### Exercise
From the material below, copy each line that holds the word "none".
Segment Start: Data
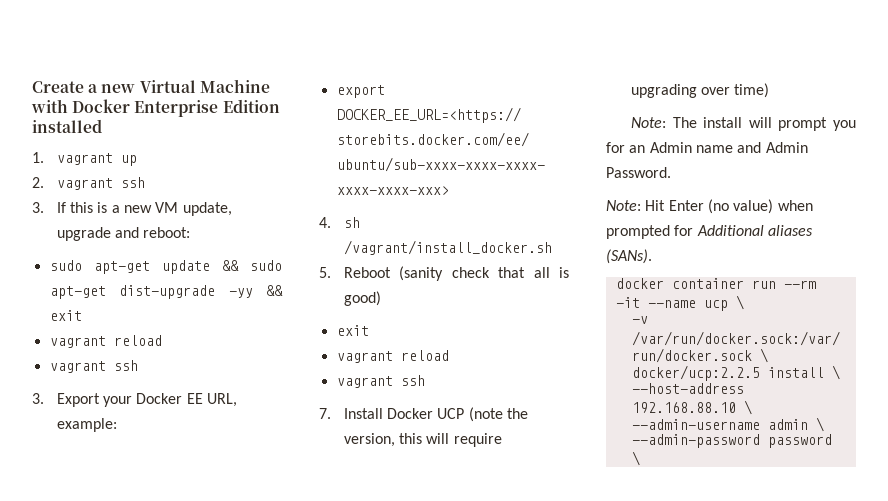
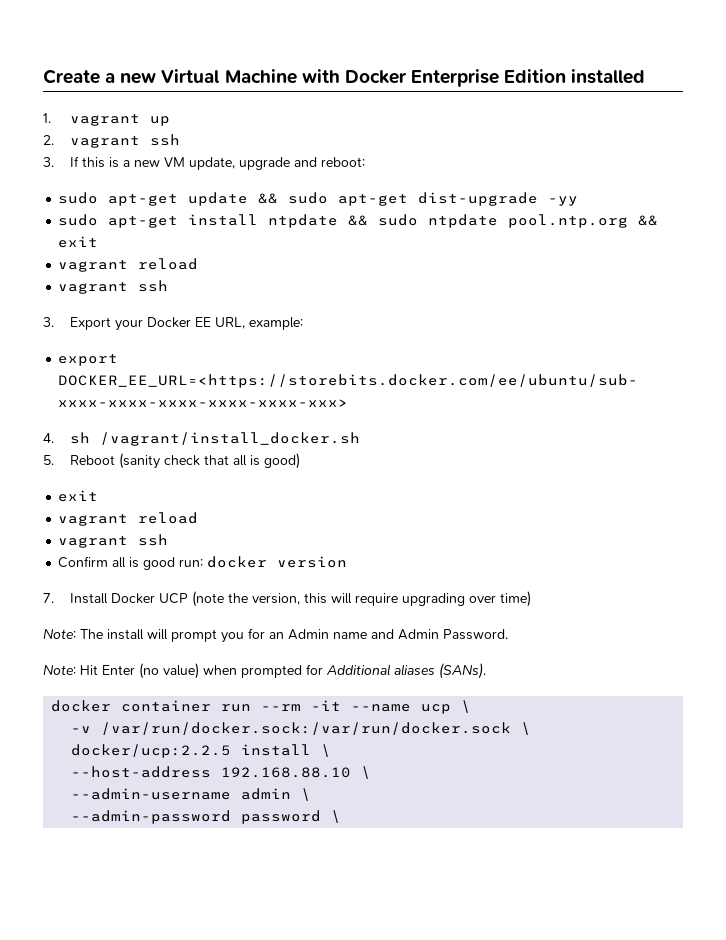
(253, 293) none -> [58,214,629,228] // sudo apt-get install ntpdate && sudo ntpdate pool.ntp.org
(425, 380) none -> [58,556,348,570] // Confirm all is good run: docker version

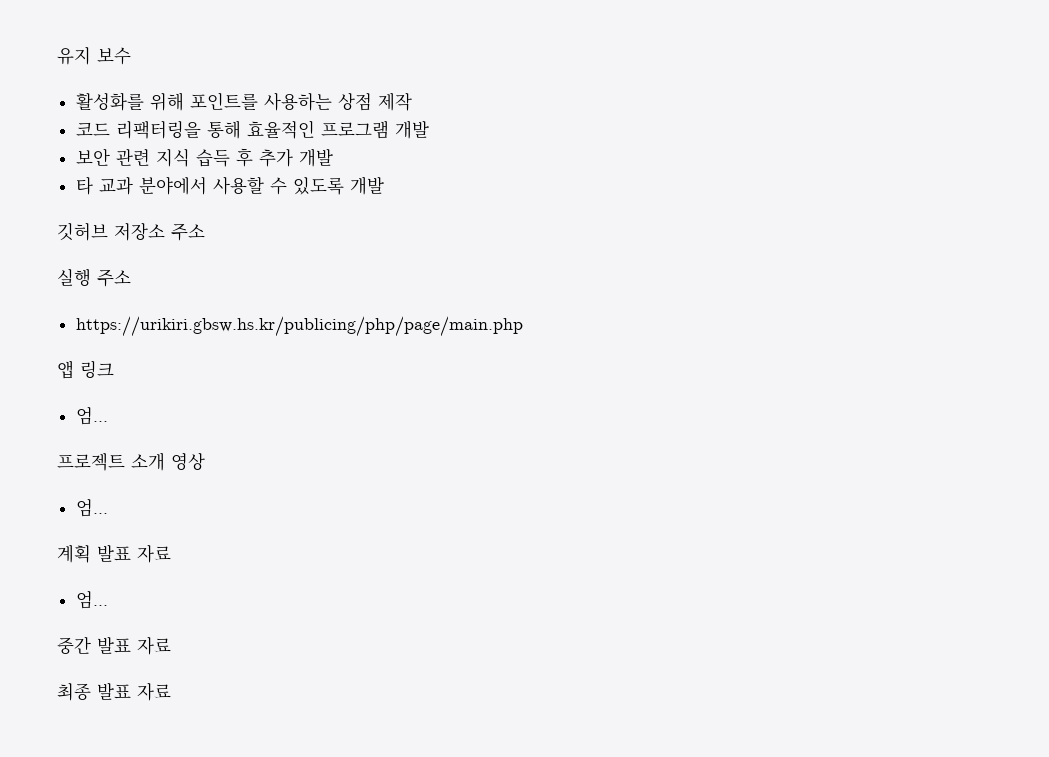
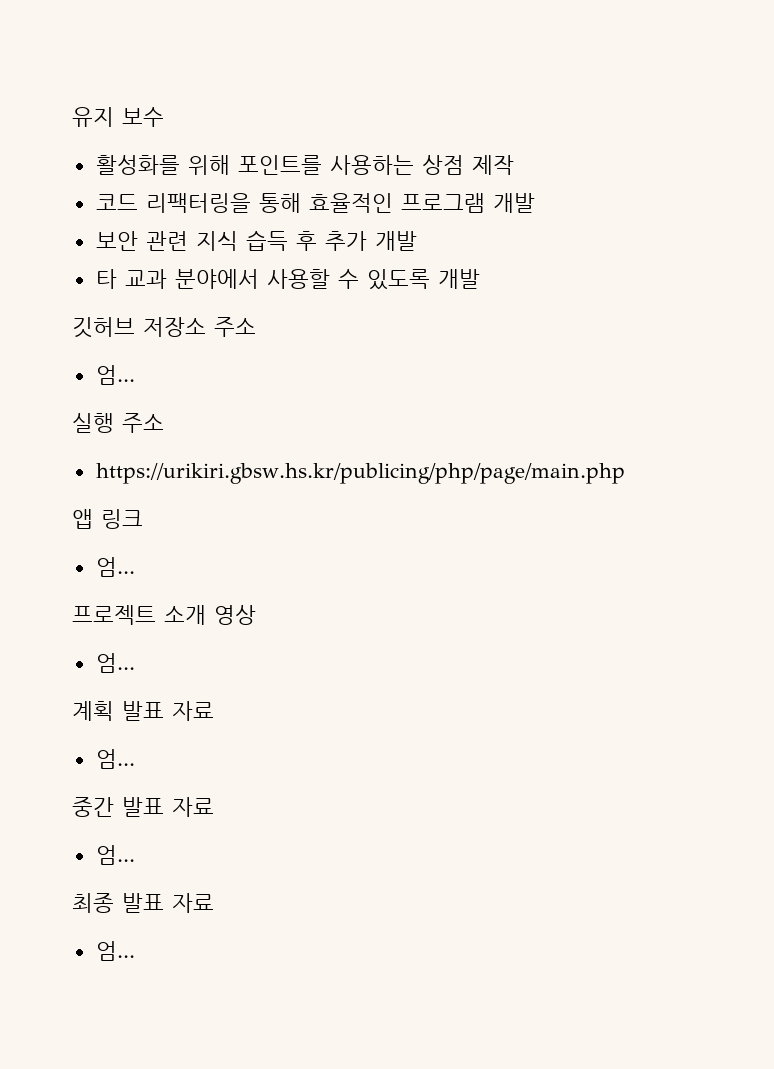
(205, 232) none -> [95,365,135,385] // 엄...
(171, 646) none -> [95,845,135,865] // 엄...
(171, 692) none -> [95,941,135,961] // 엄...

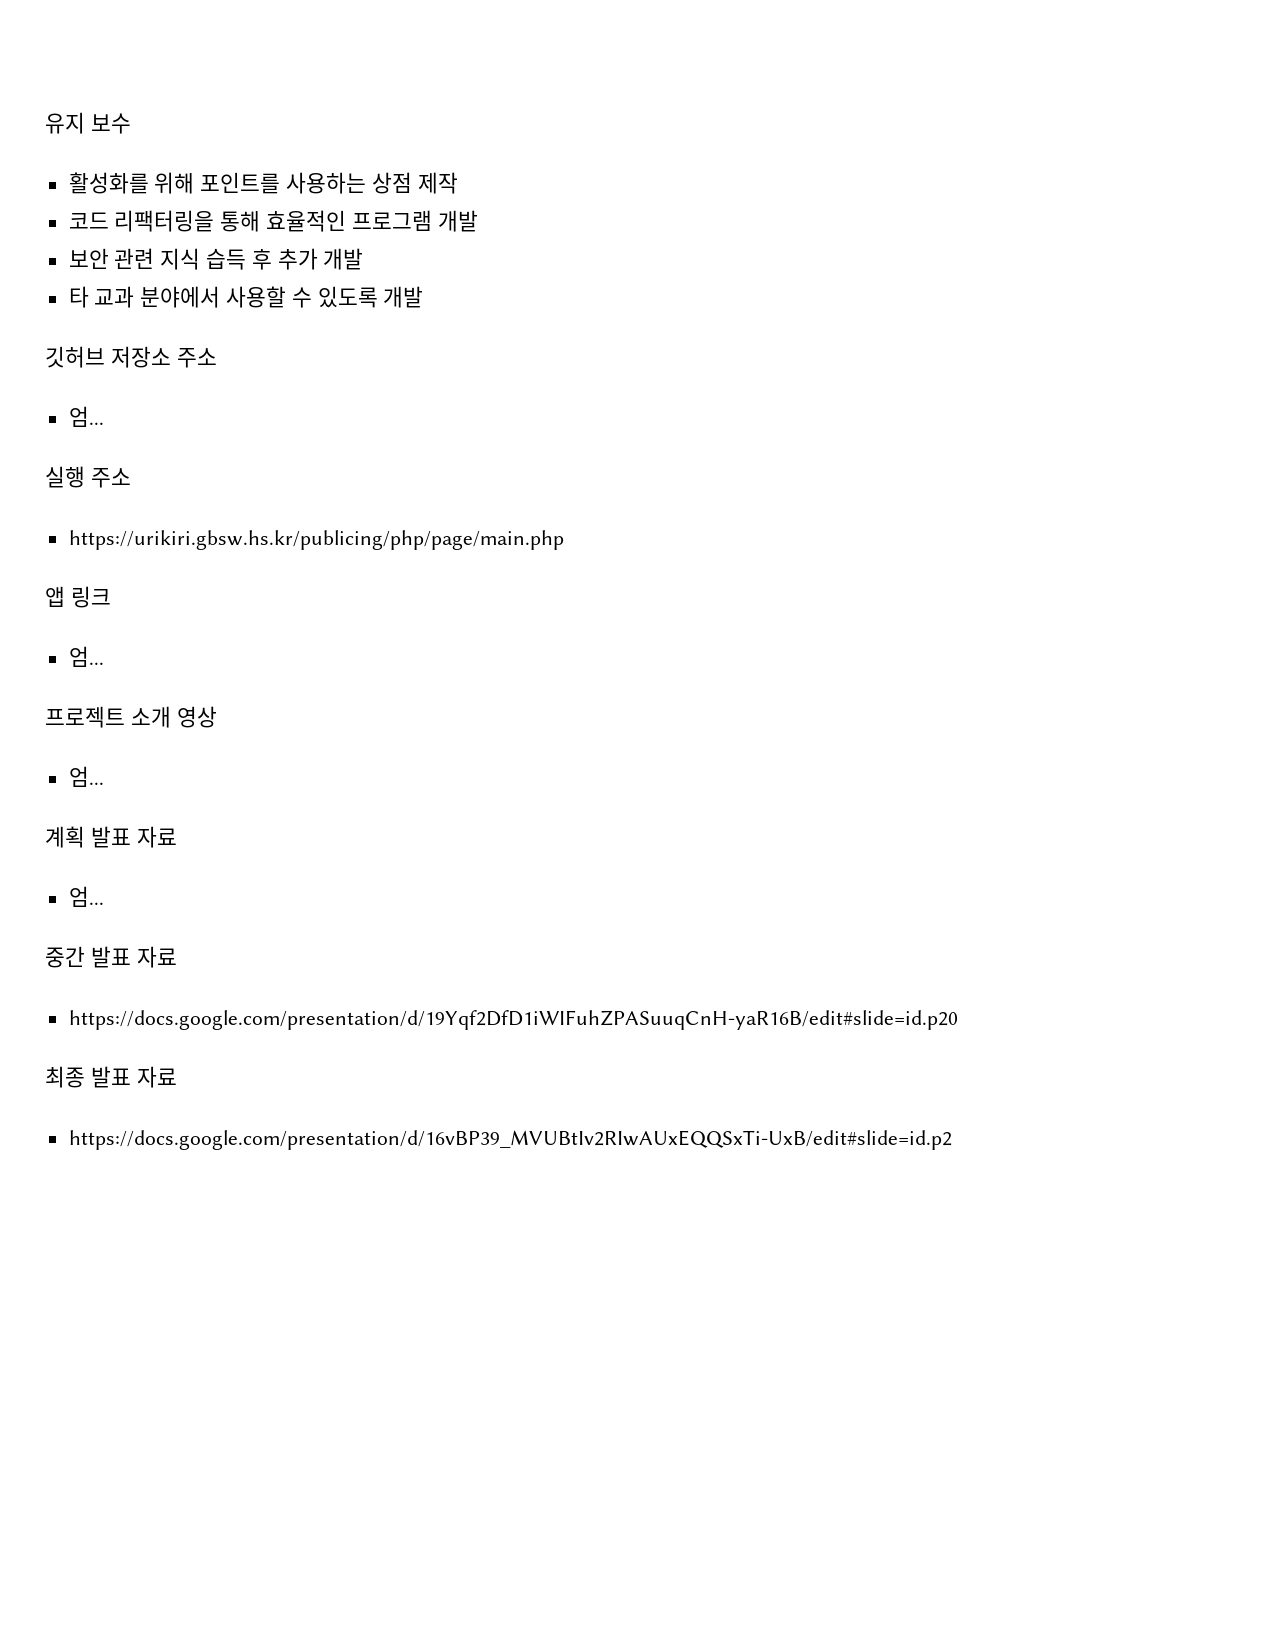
[95,845,135,865] 엄... -> [68,1010,958,1030] https://docs.google.com/presentation/d/19Yqf2DfD1iWIFuhZPASuuqCnH-yaR16B/edit#slide=id.p20
[95,941,135,961] 엄... -> [68,1130,952,1150] https://docs.google.com/presentation/d/16vBP39_MVUBtIv2RIwAUxEQQSxTi-UxB/edit#slide=id.p2

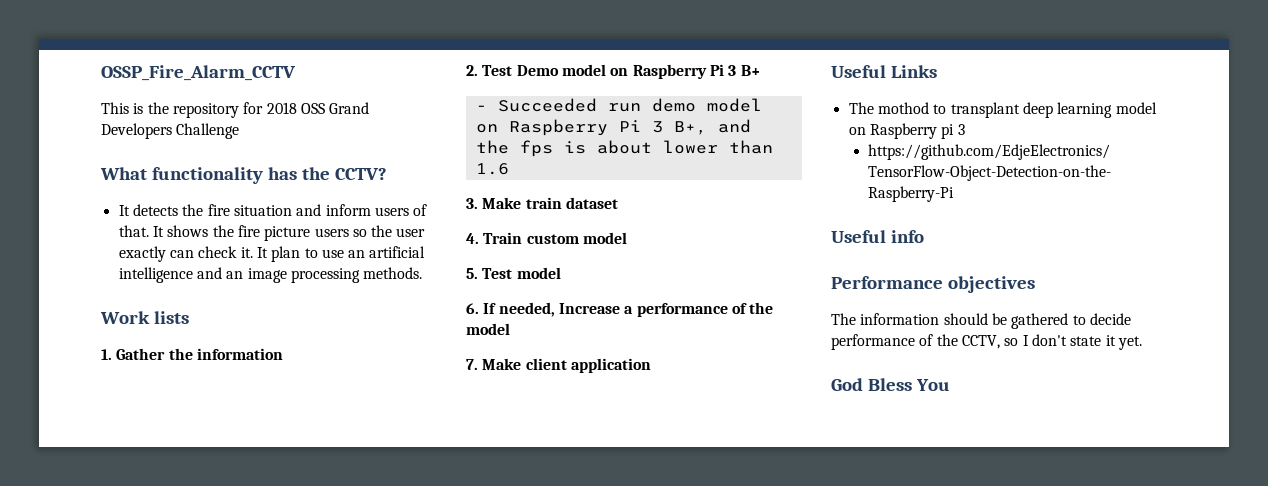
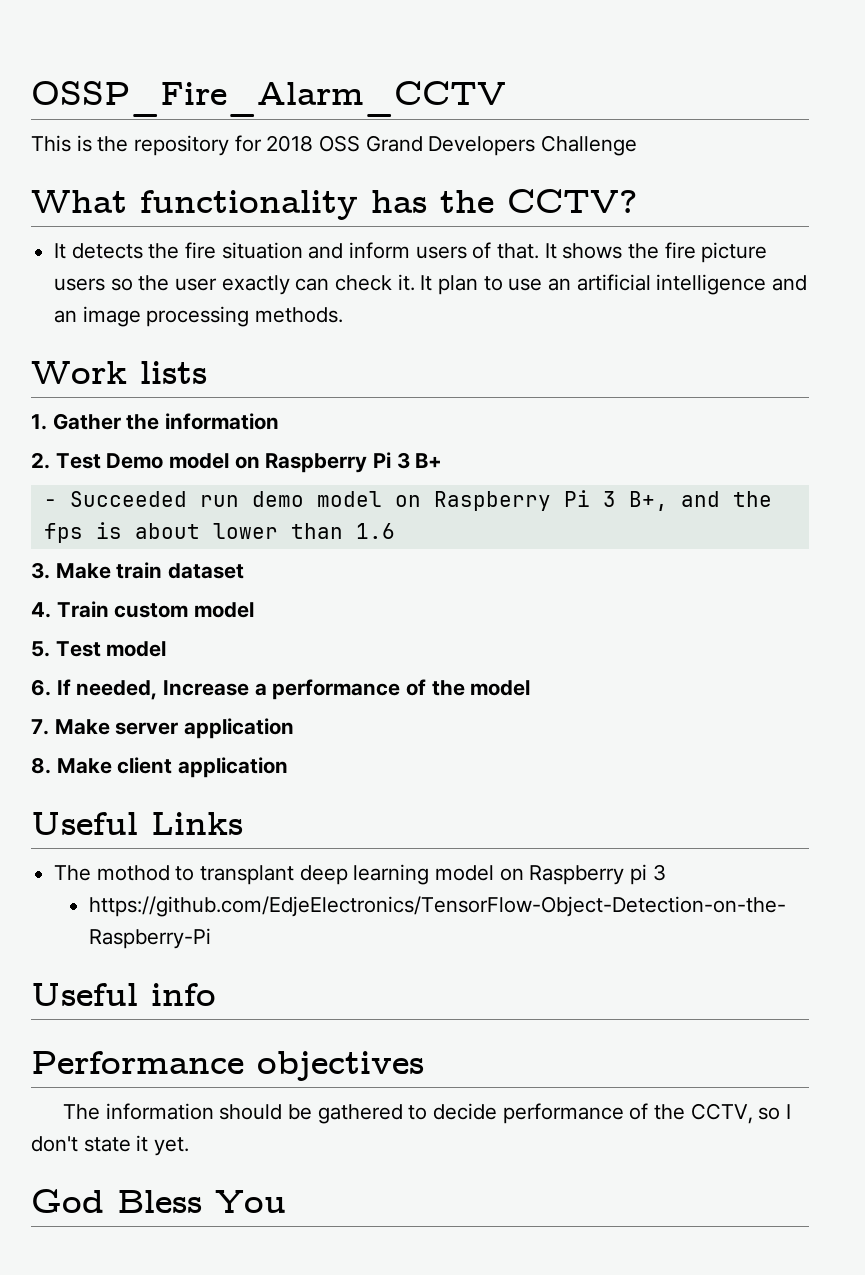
(522, 364) none -> [115,718,295,739] [31,757,112,774] server application // 8. Make

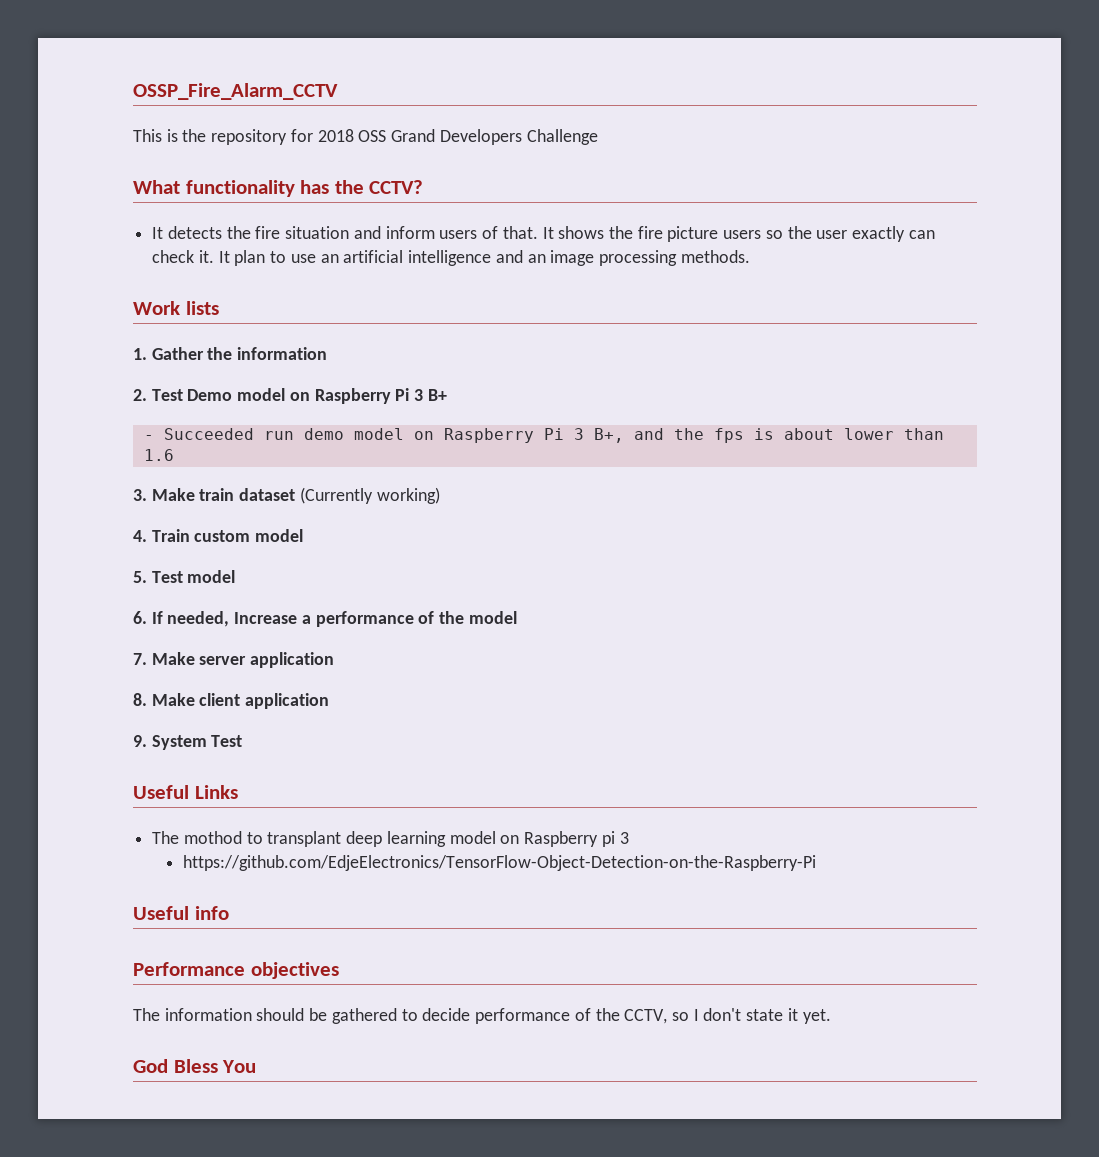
(245, 571) none -> [299,487,440,504] (Currently working)
(289, 767) none -> [133,735,243,750] // 9. System Test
Segment End: Data
### Written reply
(253, 293) none -> [58,214,629,228] // sudo apt-get install ntpdate && sudo ntpdate pool.ntp.org
(425, 380) none -> [58,556,348,570] // Confirm all is good run: docker version
(205, 232) none -> [95,365,135,385] // 엄...
(171, 646) none -> [95,845,135,865] // 엄...
(171, 692) none -> [95,941,135,961] // 엄...
(522, 364) none -> [115,718,295,739] [31,757,112,774] server application // 8. Make
(245, 571) none -> [299,487,440,504] (Currently working)
(289, 767) none -> [133,735,243,750] // 9. System Test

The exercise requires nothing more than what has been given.